**What to do**
Omitting the pictures, output all of the records precisely as written.

**Listed records**
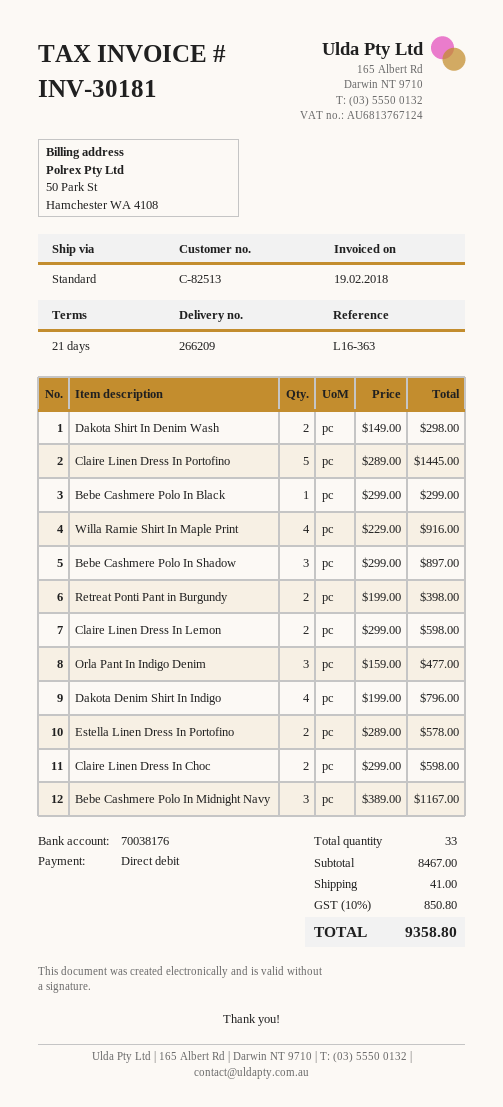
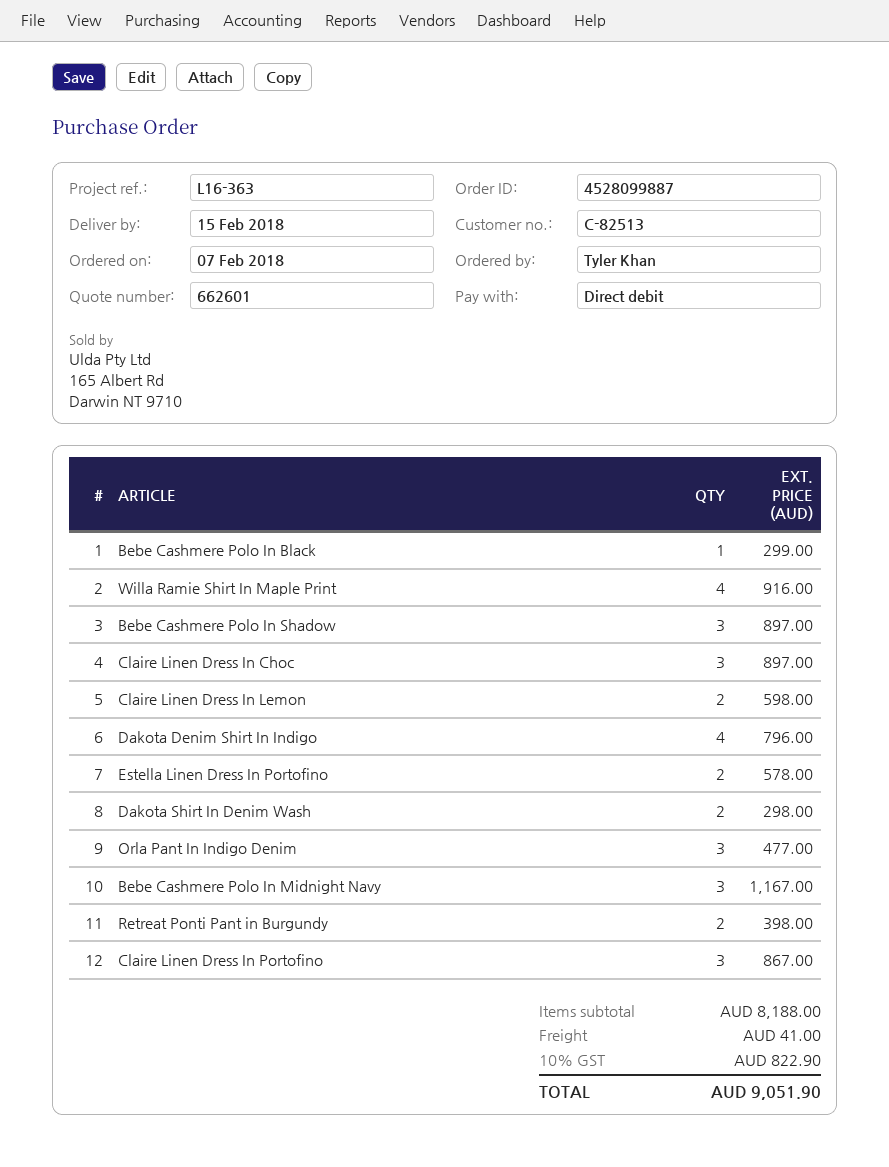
Claire Linen Dress In Portofino: 5 for 1445.00 -> 3 for 867.00
Claire Linen Dress In Choc: 2 for 598.00 -> 3 for 897.00
subtotal: 8467.00 -> 8188.00
tax: 10% = 850.80 -> 10% = 822.90
total: 9358.80 -> 9051.90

**Solution for this problem**
Claire Linen Dress In Portofino: 5 for 1445.00 -> 3 for 867.00
Claire Linen Dress In Choc: 2 for 598.00 -> 3 for 897.00
subtotal: 8467.00 -> 8188.00
tax: 10% = 850.80 -> 10% = 822.90
total: 9358.80 -> 9051.90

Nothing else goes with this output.